“Laroyê, Grande Rio”: desfile campeão de Exu vira exposição de arte no MAR

Publicado porem 19/12/2023

O desfile “Fala, Majeté! Sete Chaves de Exu” do Acadêmicos do Grande Rio, campeão do Carnaval de 2022, ganhou mais um desdobramento. Dessa vez, por meio de uma releitura em um dos espaços de arte mais emblemáticos do Rio de Janeiro. A mostra “Laroyê, Grande Rio” vai ocupar o Museu de Arte do Rio entre os dias 15 de dezembro a 03 de março de 2024, e promete fazer o público reviver as emoções que levaram a agremiação a um inédito campeonato.

Com curadoria de Leonardo Antan, Luise Campos e Thomas Reis, a exposição exibirá peças que foram para a Avenida, como fantasias, esculturas e elementos cenográficos e alegóricos, além de contar com a obra de artistas convidados que serviram de inspiração para o trabalho dos carnavalescos Gabriel Haddad e Leonardo Bora. São nomes como Mulambo, Cety Soledade, Guilherme Kid e Ju Angelino, que compõem também o time de artistas que mostram a atualidade e a ressonância do cortejo na sociedade contemporânea.

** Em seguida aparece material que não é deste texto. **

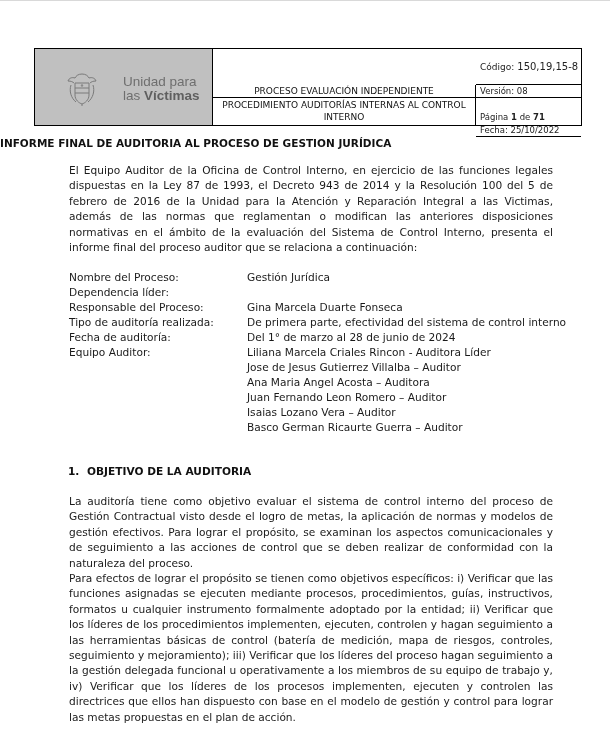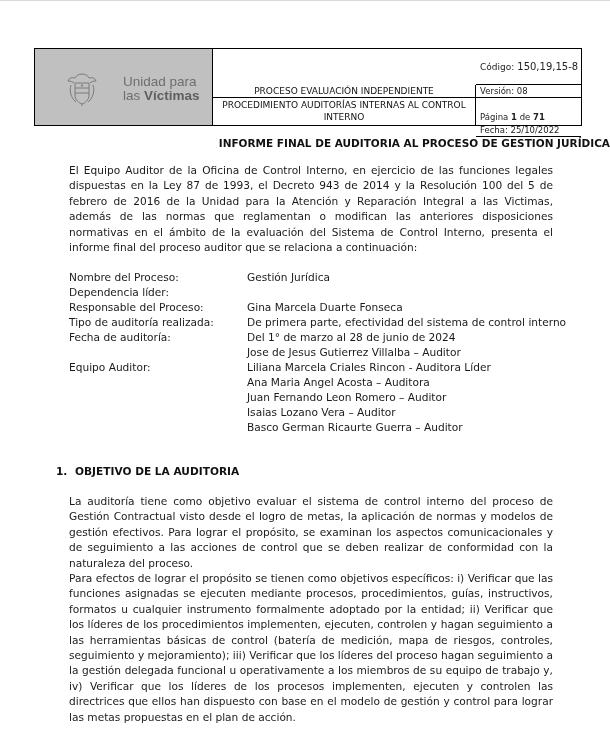--- a/index.html
+++ b/index.html
@@ -55,7 +55,7 @@
 
   
   .doc-title {
-    position: absolute; left: 0; width: 610px; top: 137px; text-align: right;
+    position: absolute; left: 0; width: 610px; top: 137px; text-align: left;
     font-weight: bold; font-size: 10.5px; color: #111;
   }
   .para {

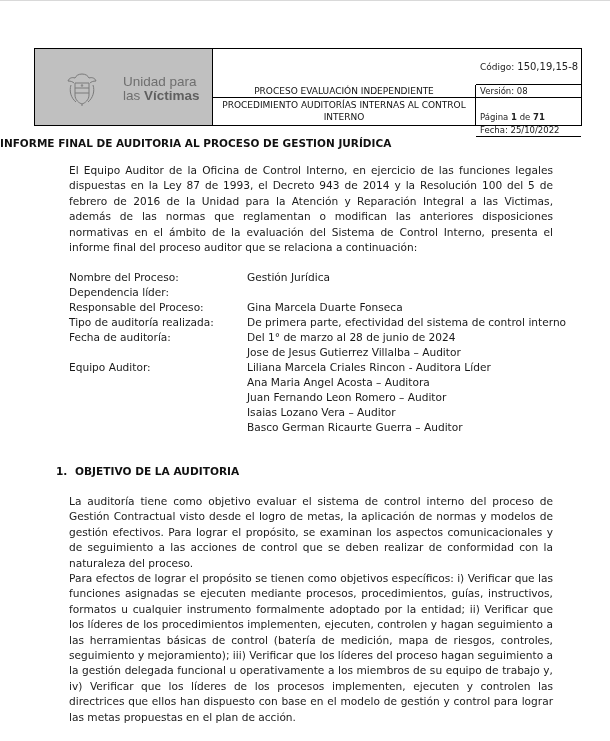--- a/index.html
+++ b/index.html
@@ -145,12 +145,12 @@
       <span class="val">Del 1° de marzo al 28 de junio de 2024</span>
     </div>
   <div class="row">
+      <span class="lbl">Equipo Auditor:</span>
+      <span class="val">Liliana Marcela Criales Rincon - Auditora Líder</span>
+    </div>
+  <div class="row">
       <span class="lbl"></span>
       <span class="val">Jose de Jesus Gutierrez Villalba – Auditor</span>
-    </div>
-  <div class="row">
-      <span class="lbl">Equipo Auditor:</span>
-      <span class="val">Liliana Marcela Criales Rincon - Auditora Líder</span>
     </div>
   <div class="row">
       <span class="lbl"></span>

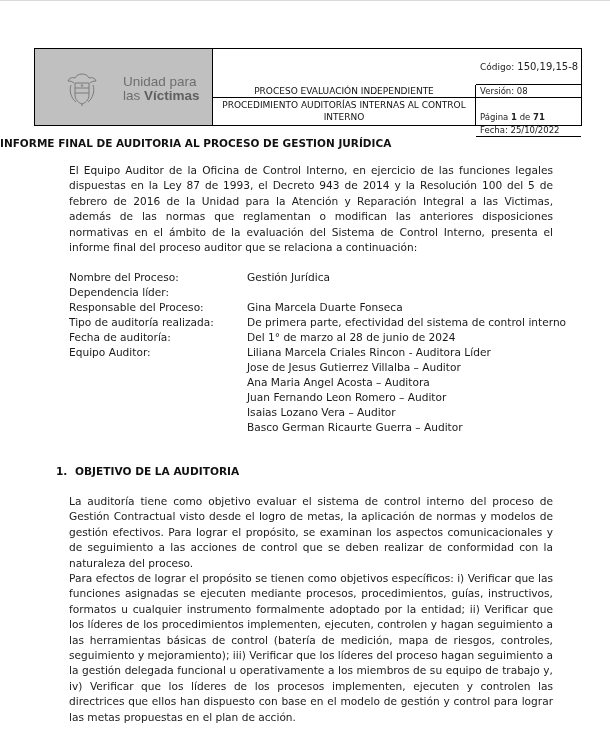--- a/index.html
+++ b/index.html
@@ -69,7 +69,7 @@
   .info .lbl { width: 178px; flex: none; }
   .info .val { white-space: nowrap; }
   .section {
-    position: absolute; left: 56px; top: 465px;
+    position: absolute; left: 68px; top: 465px;
     font-weight: bold; font-size: 10.6px; color: #111;
   }
   .section .num { display: inline-block; width: 19px; }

Para os curadores, um dos intuitos da mostra é celebrar a potência artística do desfile ressignificando as peças que passaram pela Sapucaí com sua presença em um museu. Segundo eles, o desafio de fazer com que o público experiencie de forma diferente a produção carnavalesca, produzindo novas emoções em diálogo com a chamada arte canônica, foi um exercício instigante. “Um desfile de escola de samba é pensado para ser uma experiência única, que passa pela Avenida em 75 minutos. Fazer com que seus elementos ganhem caráter mais permanente, coroando o trabalho de todo um ano de artistas de barracão, é ao mesmo tempo um desafio e uma tarefa gratificante”, declaram.

Para além da ocupação das galerias de arte com obras de arte do Carnaval, o que por si só gera uma série de discussões, a exposição evoca ainda um orixá bastante demonizado e controverso das religiões de matriz africana. Por isso, a exposição busca também uma forma de discutir a essência dessa divindade para além do preconceito e da visão comum de que o orixá estaria associado ao diabo na cultura ocidental. Sobre isso, o carnavalesco Leonardo Bora afirma: “Ocupar um espaço tão importante como o Museu de Arte do Rio com uma exposição integralmente pensada a partir de um desfile de escola de samba cujo enredo exaltou (e continua a exaltar, porque nunca termina – se transforma e expande) as potências de Exu, complexo divino tão demonizado devido ao racismo religioso, é algo que nos enche de orgulho, força e alegria. Axé, energia vital. As escolas de samba do Rio de Janeiro anualmente interpretam, fantasiam, projetam visões de Brasil. Brasis. O nosso desejo é que as narrativas carnavalescas e as visualidades das agremiações sambistas ocupem cada vez mais espaços, levantando discussões e causando fricções, faíscas. Ruas, barracões, museus, avenidas, galerias, praças, terreiros, o infinito. Redemoinho fervente”.

Gabriel Haddad complementa: “Entendemos que os desfiles das escolas de samba são a mais complexa manifestação artística desse país. É sempre muito difícil, eu diria impossível, classificar, apreender. É preciso viver, ouvir os tambores. São muitos saberes e muitas chaves, sob o manto de cada corpo coletivo. Exu é caminho, mensagem, movimento, jogo, desvio, travessia. O desfile da Tricolor de Caxias, em 2022, fez a Sapucaí pulsar, viva e combativa. Mais do que tentar reproduzir ou recriar tudo isso, o que seria uma tarefa sem sentido, a exposição é uma celebração e um convite aos atravessamentos. Esperamos que todas, todos e todes escutem as palavras de Exu e os Laroyês da Grande Rio!”.

O projeto conta com fomento da Secretaria de Cultura municipal do Rio de Janeiro, por meio do FOCA e é realizado pelo coletivo Carnavalize. A inauguração da exposição foi no dia 15 de dezembro, com show da bateria e diversos segmentos da Grande Rio. Foi mais uma celebração ao título da agremiação, um desfile que não se encerra após o período carnavalesco e segue ecoando.